Tonight ends a year that was often fun, sometimes tough, often interesting, and awash in coffee. I’m at home for the duration, and have spent the morning cleaning up so that I can spend the evening writing, and start the year as I mean to go on. (I’ll also be honoring my family’s oldest and most hilarious tradition, banging a pan on your doorstep at midnight to keep the devil out. Since I live in an apartment and am not a total jerk, I will be tapping a wooden spoon against a pan for about five seconds and hoping the devil is a pearl-clutching sort and that does the trick.)

Wishing you and yours a happy start to the New Year!


Dec 29 2011

The Catherine Cookson Experience: “The Moth”

So, here’s the deal: Part of me always wanted to save the best Cookson for last. However, the moment comes in your life when you realize you are just never going to make it through A Dinner of Herbs, and if I waited for that to happen before I did The Moth, this entry would be dated sometime in 2017. So, let’s just end 2011 on a high note, with the very best Cookson of them all: The Moth!

The Moth is actually where all this rigmarole got started in the first place: my friend Eileen, who knows from period pieces, brought The Moth over on a visit on a lark, thinking we’d watch it a little and then hang out and actually do something in New York. That was foolish, obviously, because as soon as we finished that one I was looking for the next one. Also, it turns out we accidentally started with the best one, which made the rest of the Catherine Cookson Experience sort of a slide downhill? Not that I hold that against Eileen at all; I think the only way to handle Cookson is to start with a nice one, because if you open with The Tide of Life the entire thing sort of becomes a non-starter.

However, that does nothing to diminish the fun of this puppy, where things are good and/or good to make fun of, which is the ideal combination for a great time in a Cookson, I feel.

Vital Stats:

Era: 1913.
Heroine: Robert Bradley and Sarah Thorman, who deserve equal billing here, I think. He’s a ship-builder who loves to read and feels social injustice keenly! She’s a lady of the manor with budding feminist feelings! Together, they fight crime.
Siblings that require looking-after: Millie, Sarah’s younger sister, who has Peculiar Yet Winsome on speed dial.
Illegitimate (Self or sibling): Somebody sure is!
Asshole Father?: This thing is an Asshole Father-Off, and competition is fieeerce.
Romantic interest(s): Each other!
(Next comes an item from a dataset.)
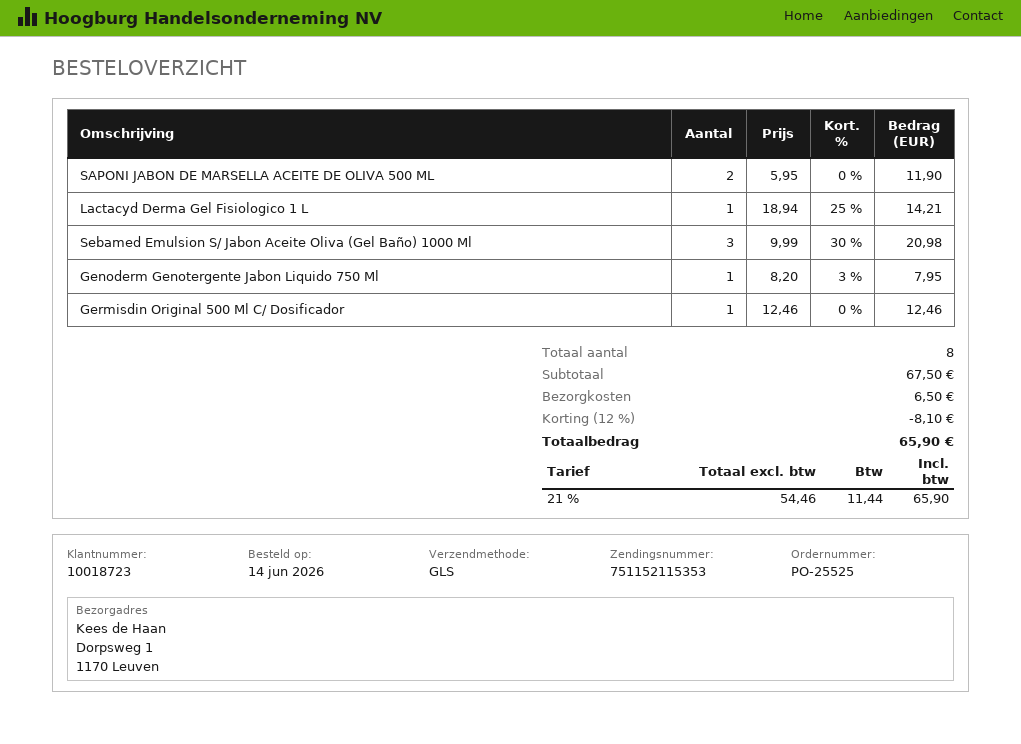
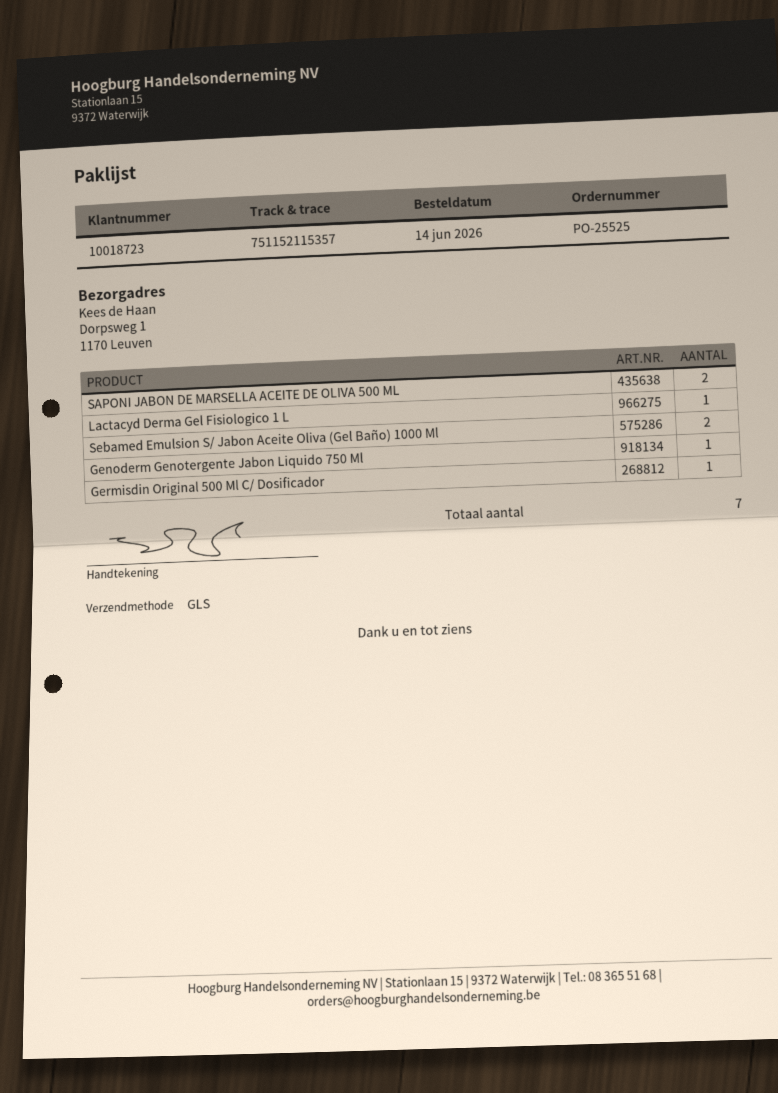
tracking number: 751152115353 -> 751152115357
Sebamed Emulsion S/ Jabon Aceite Oliva (Gel Baño) 1000 Ml: 3 -> 2
total quantity: 8 -> 7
Marvelously. In a way that makes you want to bang their dolls together almost as much as they do.
Bairnsketballs: Check.
Fistfights: Oh gosh. Definitely a few fights, including one instance of someone getting attacked by a carpentry implement to the face.
Assaults: None! It’s a Christmas miracle!
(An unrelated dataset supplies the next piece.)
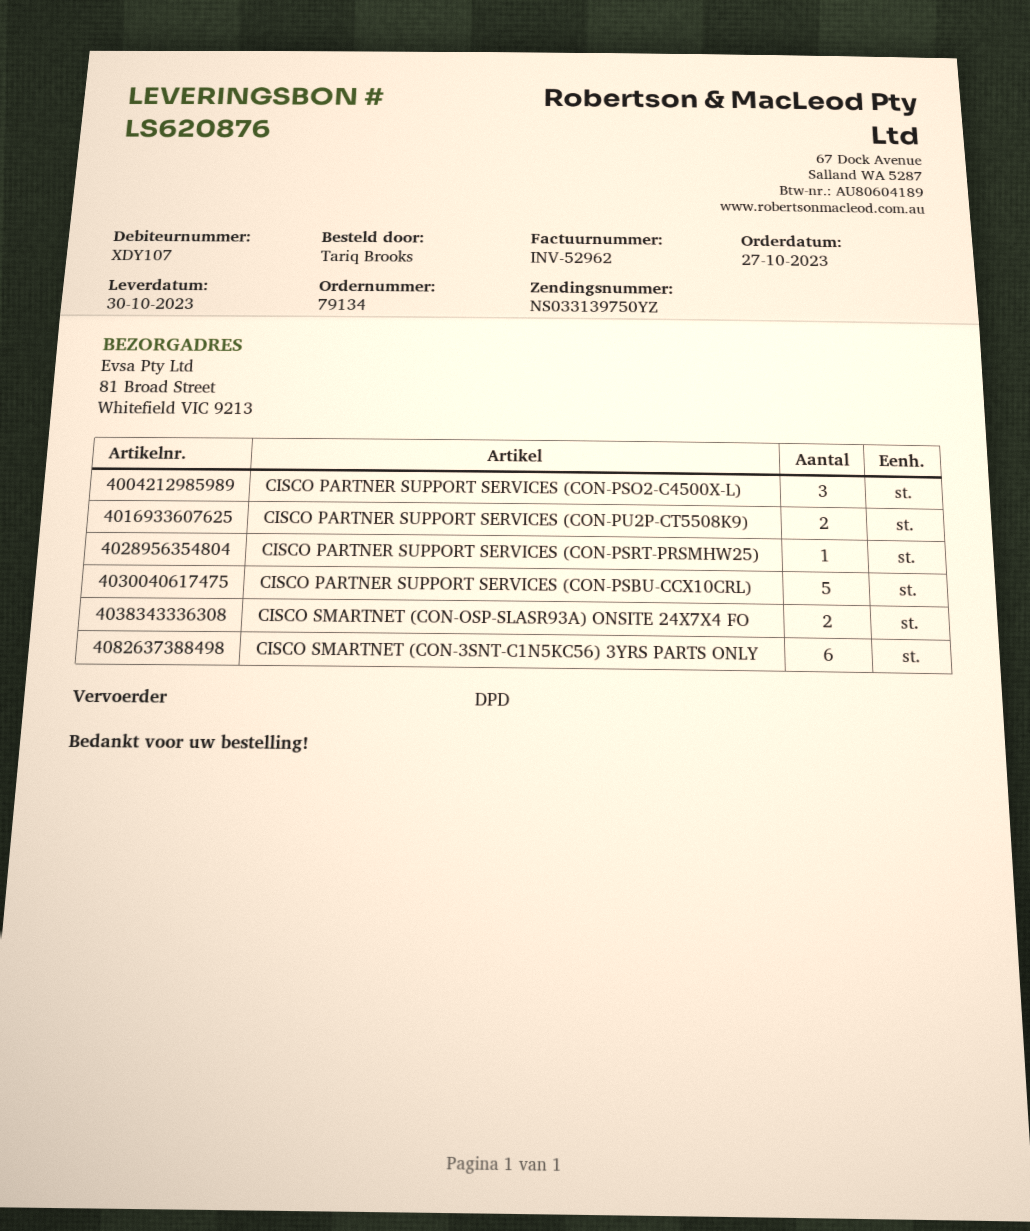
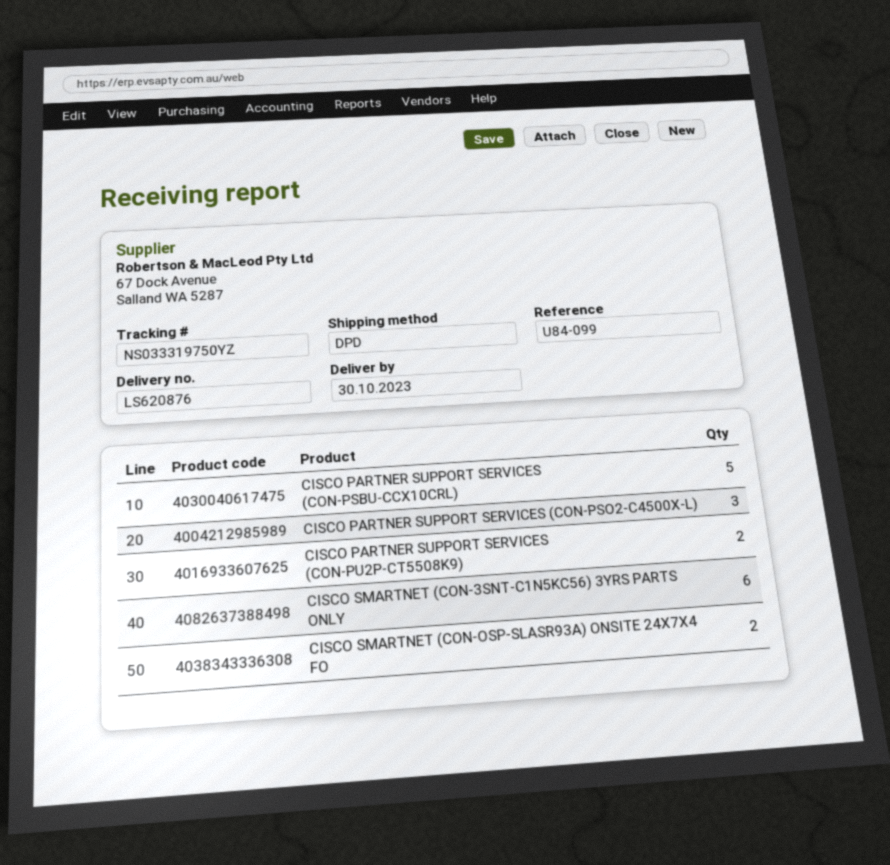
tracking number: NS033139750YZ -> NS033319750YZ
CISCO PARTNER SUPPORT SERVICES (CON-PSRT-PRSMHW25): 1 -> none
Under this cut, endless glee. Also, endless pictures, sorry.
Continue reading


Dec 27 2011

“Three Dragons”

Firstly, I hope everyone had or is having a happy nondenominational winter section of time full of some kind of delicious baked goods! (I tend to the Amateur Astronomer Nighttime Appreciation Celebration with iced sugar cookies, myself.)

Secondly, something extremely fun happened!

(Jade pendant, 3rd century BC)

Recently, Esther at Fantasy Magazine asked if I wanted to write about dragons.

DID I EVER.

“Three Dragons” is the result of some serious nerding out and a refusal to cull quotes (they’re all awesome, I put them all in there, I regret nothing). The research was fun, and kind of dangerous, since now I have a whole separate research folder for a project that may or may not include “The Imprint of Her Foot Serpentous” in the title, because as soon as I saw that phrase I figured I either had to write something for it or start a band, and I’m all out of band.

Please also note that in the middle of an article that pretends to know what it’s talking about I still managed to fangirl Smrgol, because that dragon deserves it.

P.S. A close runner-up for the photo was this dude, who looks completely flummoxed by the stupid human who shoved itself into his mouth and insists on being eaten.